First up was a plate of traditional Nepali murali makai, or popcorn to you and me. Yes, it was no different to the stuff enjoyed by lobotomised cinema-goers the world over, but it’s apparently a popular and nutritious snack in the rural areas of the Kathmandu valley. It was followed by something far more palatable - momos.
Momos are basically steamed dumplings made from thinly rolled flour-and-water dough stuffed with meat or vegetables, and quite often both. It doesn’t do momos justice to call them Nepali dim sum - that would be like saying pizza is just Italian cheese on toast. In any case, they almost certainly originally hail from Tibet, and are popular all over the eastern Himalayas. Anyone who’s had Russian pelmeni or overly-stuffed ravioli will know how good momos can be. I believe these ones were stuffed with minced pork and chopped onions, garlic and coriander. They were splashed with a fiery chilli sauce, which I couldn’t get enough of. It may be traditional comfort food for those long winter nights up in the mountains, but I could have carried on eating it through summer.
After badgering the waiters for extra momos, I took delivery of a thali dish, which was steadily filled with boiled rice, sauteed spinach with cumin, spicy mushrooms, cauliflower, and so-good-I-still-dream-about-them crispy pieces of mildly spiced fried trout. There were bowls of dahl and chicken curry to splash onto the rice, not to mention plates of zingy achar or vegetable pickle to give it that extra kick.

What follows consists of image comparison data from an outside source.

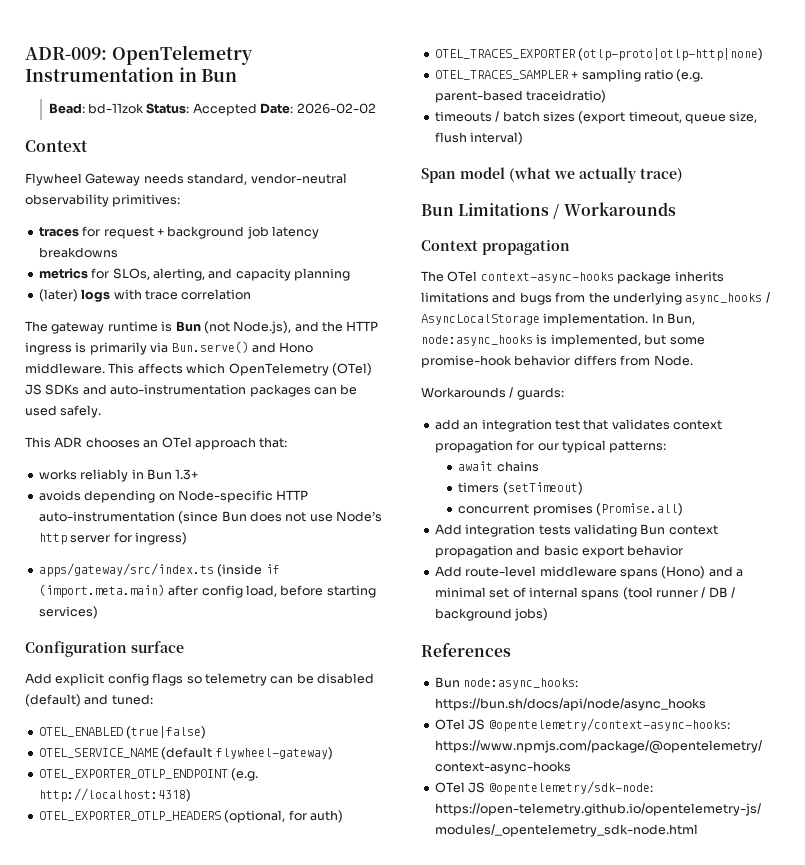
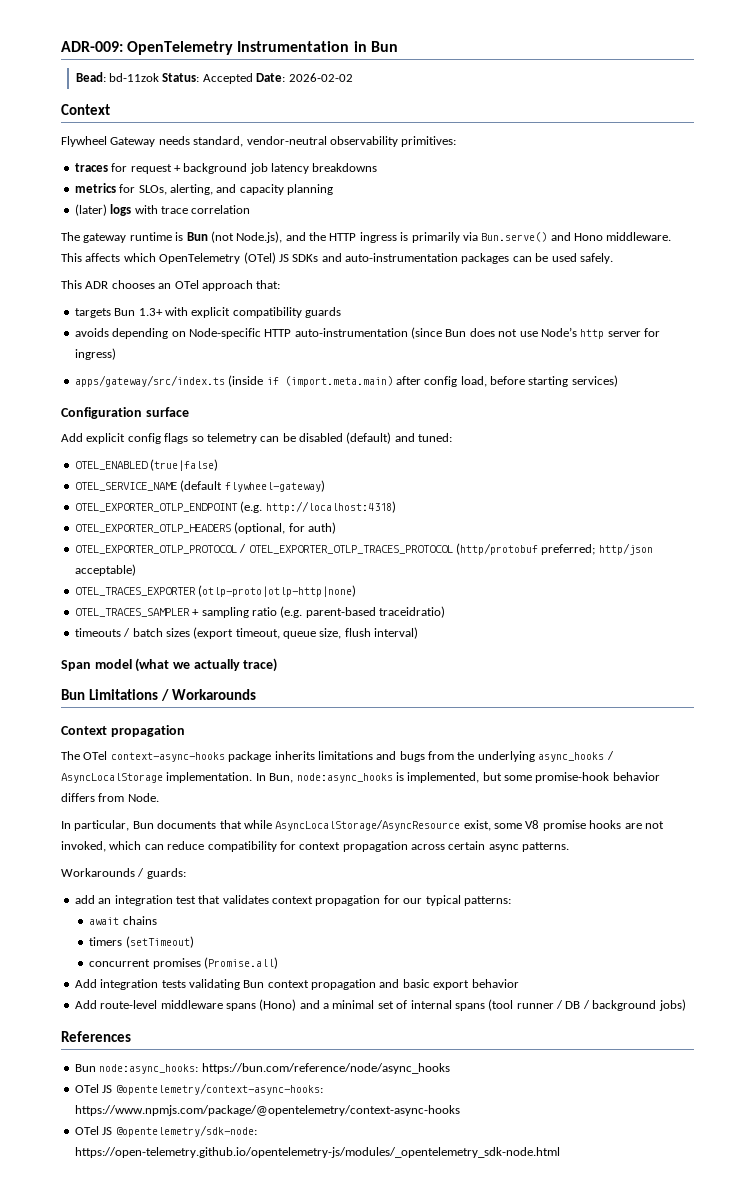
- works reliably in Bun 1.3+
+ targets Bun 1.3+ with explicit compatibility guards
+ OTEL_EXPORTER_OTLP_PROTOCOL / OTEL_EXPORTER_OTLP_TRACES_PROTOCOL (http/protobuf preferred; http/json acceptable)
+ In particular, Bun documents that while AsyncLocalStorage/AsyncResource exist, some V8 promise hooks are not invoked, which can reduce compatibility for context propagation across certain async patterns.
- Bun node:async_hooks: https://bun.sh/docs/api/node/async_hooks
+ Bun node:async_hooks: https://bun.com/reference/node/async_hooks

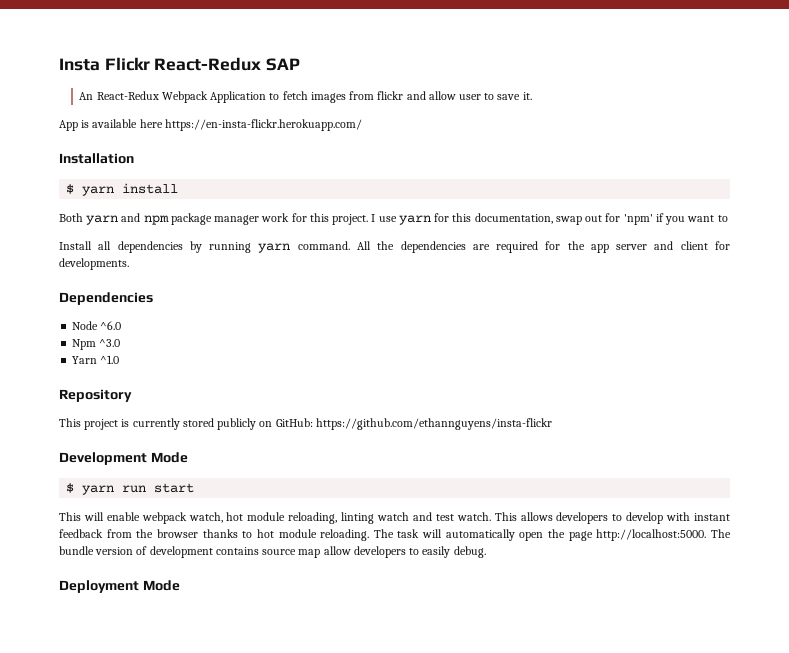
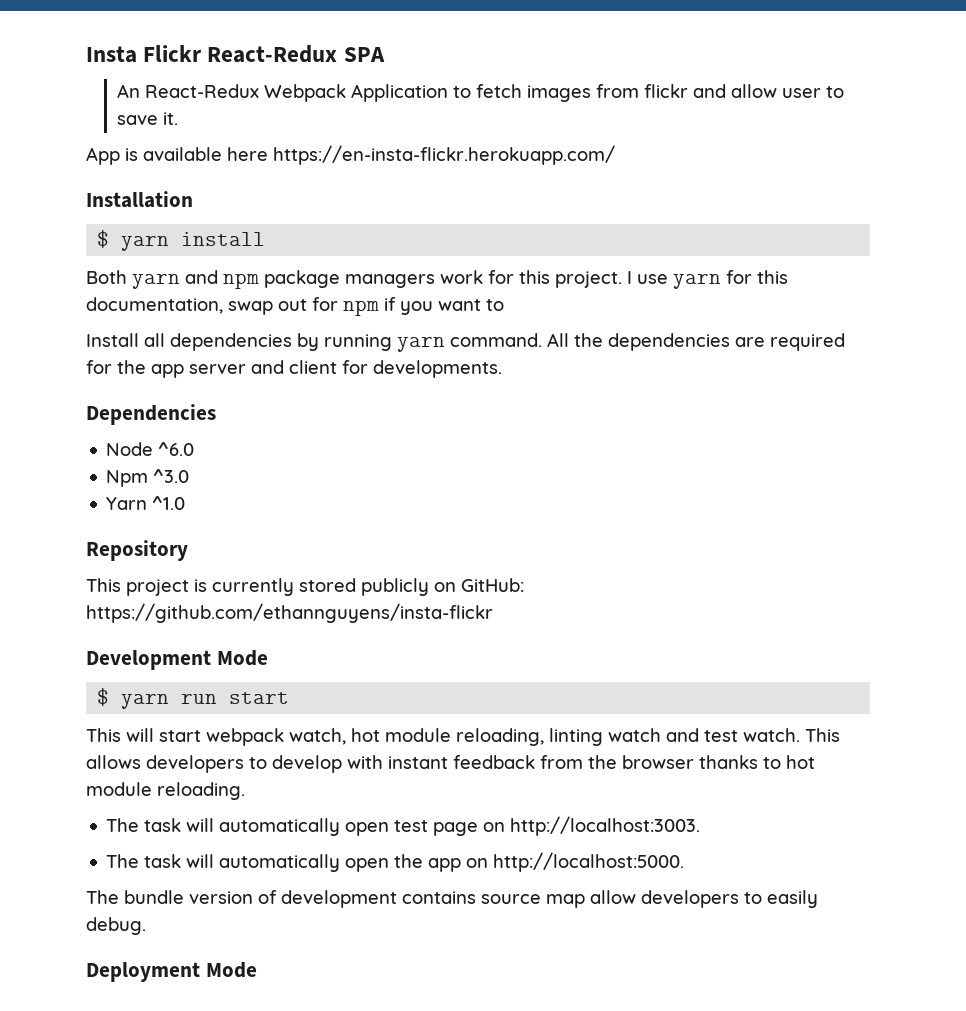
- Insta Flickr React-Redux SAP
+ Insta Flickr React-Redux SPA
- Both yarn and npm package manager work for this project.
+ Both yarn and npm package managers work for this project.
- I use yarn for this documentation, swap out for 'npm' if you want to
+ I use yarn for this documentation, swap out for npm if you want to
- This will enable webpack watch, hot module reloading, linting watch and test watch.
+ This will start webpack watch, hot module reloading, linting watch and test watch.
- This allows developers to develop with instant feedback from the browser thanks to hot module reloading. The task will automatically open the page http://localhost:5000. The bundle version of development contains source map allow developers to easily debug.
+ This allows developers to develop with instant feedback from the browser thanks to hot module reloading.
+ The task will automatically open test page on http://localhost:3003.
+ The task will automatically open the app on http://localhost:5000.
+ The bundle version of development contains source map allow developers to easily debug.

Everything was combined and eaten by hand, but it could have been administered to me via a cement mixer and I’d still be happy.
Dessert was a simple affair - a bowl of sikarni, or sweetened yoghurt with chopped cherries - which rounded things off nicely.

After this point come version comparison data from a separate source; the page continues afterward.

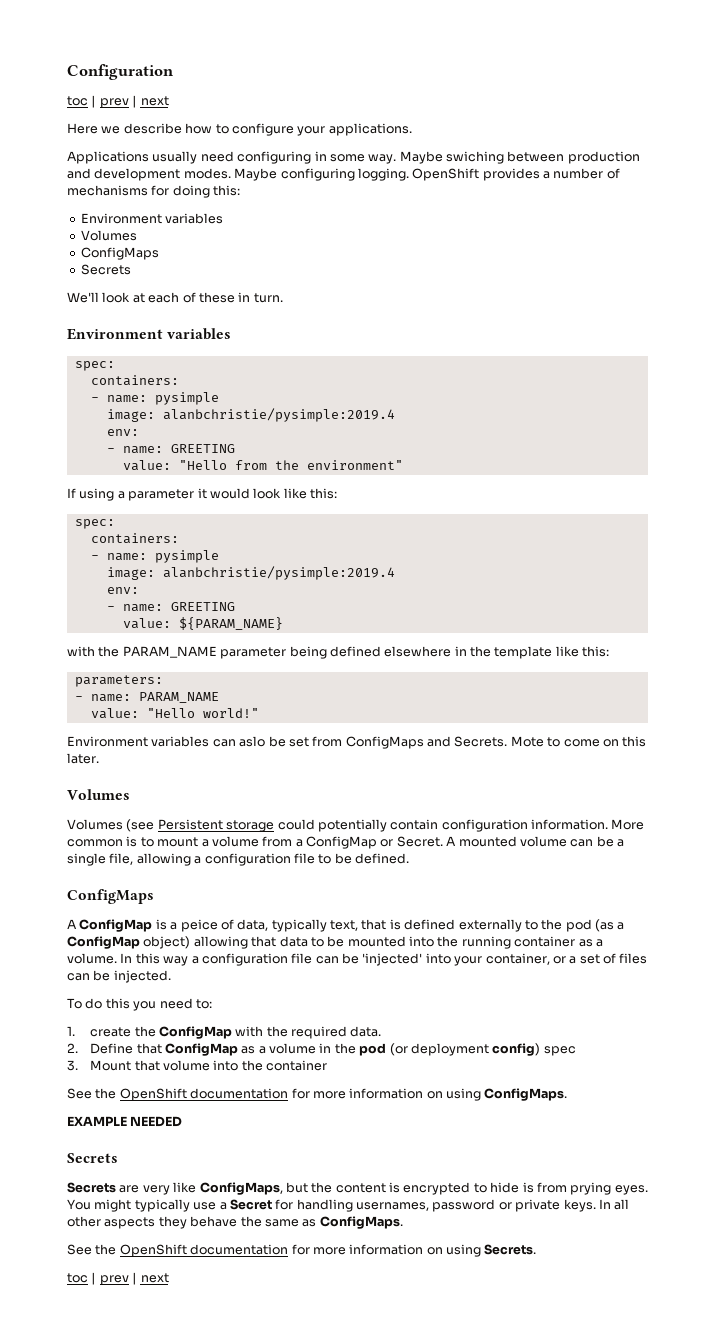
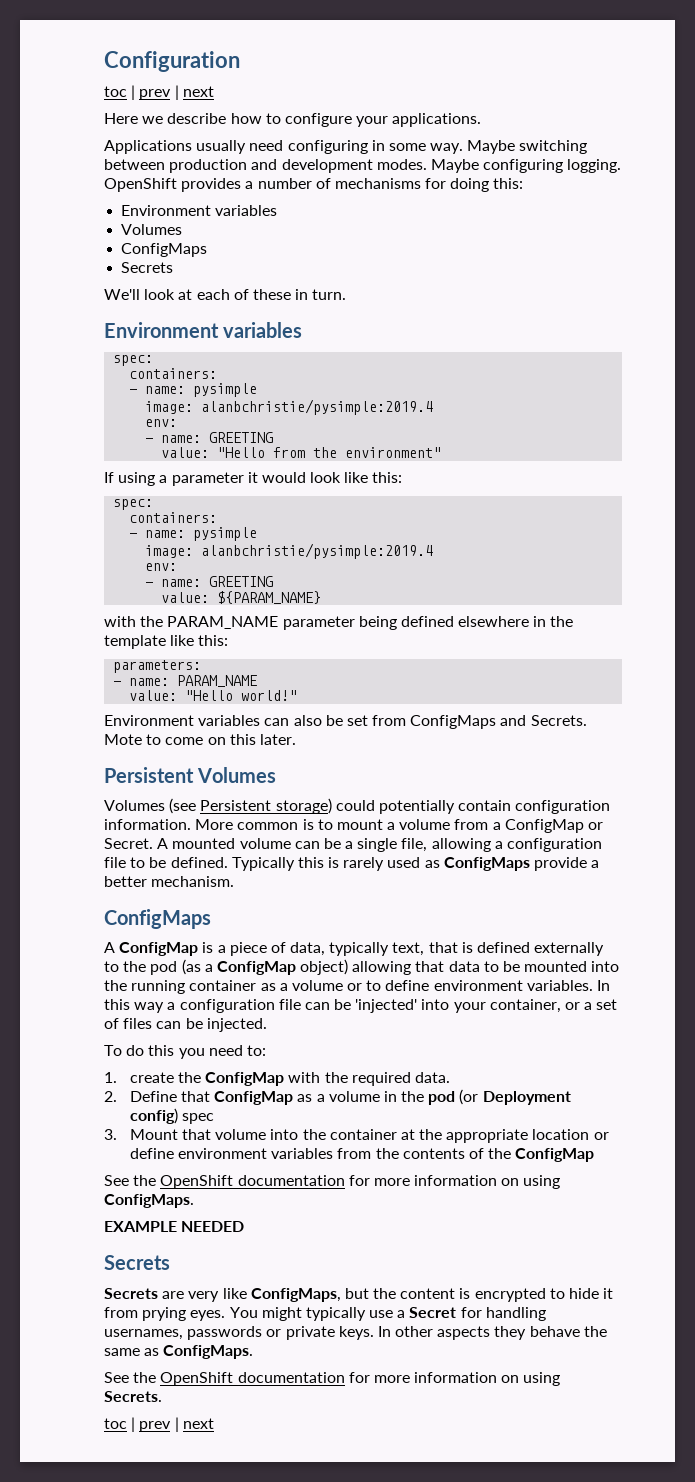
- Maybe swiching between production and development modes.
+ Maybe switching between production and development modes.
- Environment variables can aslo be set from ConfigMaps and Secrets.
+ Environment variables can also be set from ConfigMaps and Secrets.
  Mote to come on this later.
- Volumes
+ Persistent Volumes
- Volumes (see Persistent storage could potentially contain configuration information.
+ Volumes (see Persistent storage) could potentially contain configuration information.
+ Typically this is rarely used as ConfigMaps provide a better mechanism.
- A ConfigMap is a peice of data, typically text, that is defined externally to the pod (as a ConfigMap object) allowing that data to be mounted into the running container as a volume.
+ A ConfigMap is a piece of data, typically text, that is defined externally to the pod (as a ConfigMap object) allowing that data to be mounted into the running container as a volume or to define environment variables.
- 2. Define that ConfigMap as a volume in the pod (or deployment config) spec
+ 2. Define that ConfigMap as a volume in the pod (or Deployment config) spec
- 3. Mount that volume into the container
+ 3. Mount that volume into the container at the appropriate location or define environment variables from the contents of the ConfigMap
- Secrets are very like ConfigMaps, but the content is encrypted to hide is from prying eyes.
+ Secrets are very like ConfigMaps, but the content is encrypted to hide it from prying eyes.
- You might typically use a Secret for handling usernames, password or private keys.
+ You might typically use a Secret for handling usernames, passwords or private keys.
- In all other aspects they behave the same as ConfigMaps.
+ In other aspects they behave the same as ConfigMaps.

The rest of my meals in Kathmandu were cooked by my host family, the Aryals. Like all the best home-cooked food, it was authentic, traditional, plentiful and made with special care and attention. The everyday staples of rice, dahl and curried vegetables were always present. Just before mealtimes, I would hear the familiar pounding of garlic, ginger and spices from the kitchen, and when the food was ready the flavours were every bit as resonant. Some days we'd have side dishes of cabbage with peanuts, or cauliflower and potatoes (like aloo gobi) cooked slowly with cumin, coriander and turmeric. On my final day, we had a plate of gundruk, a very traditional dish of fermented spinach-like leaves with a mildly acidic flavour.
I loved the food here, but what was just as good was the act of coming together around the table at the end of the day to eat, chat and listen to the Aryal’s special teenage son Sushant inquire as to whether I had lungs, or to wax lyrical about an imaginary American wrestler called “Big Foetus”. I didn’t want to spoil these precious moments by whipping my camera out and snapping the roti - I’ll leave the food paparazzi stuff for the restaurants, if you don’t mind. But just look at that kitchen and use your imagination.

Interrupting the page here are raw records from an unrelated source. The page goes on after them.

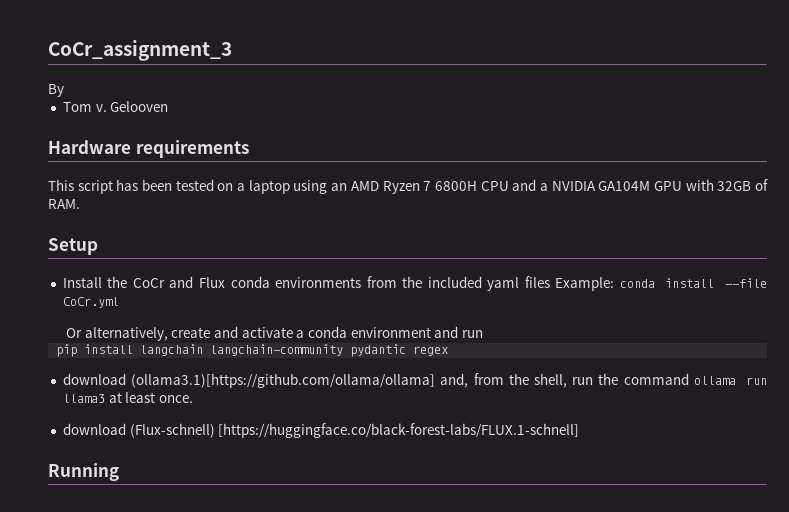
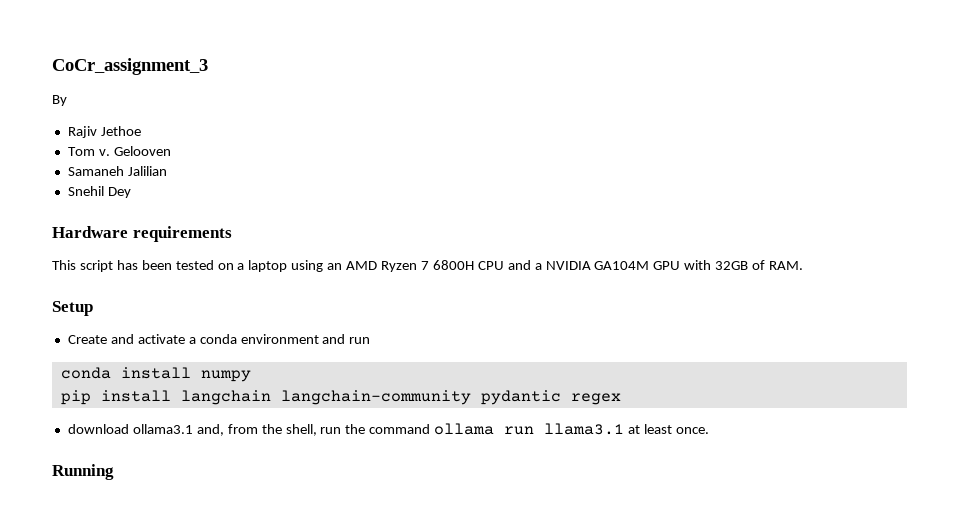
+ Rajiv Jethoe
+ Samaneh Jalilian
+ Snehil Dey
- Install the CoCr and Flux conda environments from the included yaml files Example: conda install --file CoCr.yml
- Or alternatively, create and activate a conda environment and run
+ Create and activate a conda environment and run
+ conda install numpy
- download (ollama3.1)[https://github.com/ollama/ollama] and, from the shell, run the command ollama run llama3 at least once.
+ download ollama3.1 and, from the shell, run the command ollama run llama3.1 at least once.
- download (Flux-schnell) [https://huggingface.co/black-forest-labs/FLUX.1-schnell]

Dubai doesn't know what it's missing.
Tuesday, 13 April 2010
As chance meetings go, it was up there with the very strangest. There I was, minding my own business on a hot day at Boudhanath in Kathmandu - one of Nepal’s largest Buddhist stupas - when this bloke came up to me and asked me to take his picture in front of the giant temple. Nothing too odd about that, I thought, so I duly obliged. Then he asked me where I was from. I told him England, living in Dubai. “Me too,” he gasped, amazed, in a heavy far-east Asian accent, “living in Dubai, I mean.” And he began to tell me his story.
The general manager of the soon-to-be-opened Asiana Hotel in Deira, he was in Kathmandu on a recruitment drive. He said that the new hotel - which will be the first Asian boutique concept in the city - would have a bunch of restaurants including a Japanese, a Chinese and a Korean. He told me he was originally from Korea, Jeju to be precise, and his name was MS Jahng. “MS, like Microsoft,” he quipped.
After explaining that I had more than a passing interest in restaurants, I gave him my contact details and asked him to keep in touch. A week after my return to Dubai, he called and invited me to dinner with him, his wife and two teenage daughters at Yehjun, a tiny Korean joint next to Sea World restaurant, above Safestway supermarket on Sheikh Zayed Road. The place is owned by the parent company of the Asiana Hotel, but is about as low-key as a dwarf’s front door.
I joined them in a private room with bamboo shutters. After exchanging pleasantries, the banchan or small side-dish plates arrived. There were ‘kongnamul’ boiled bean sprouts dressed in sesame oil and served cold, spongey fish cakes or ‘odeng’, ‘gaeran mari’ rolled omelette with vegetables, sauteed garlic stems or ‘manul julgi’, and ‘sigeumchi namul’ or wilted spinach with a splash of soy, garlic and sesame oil.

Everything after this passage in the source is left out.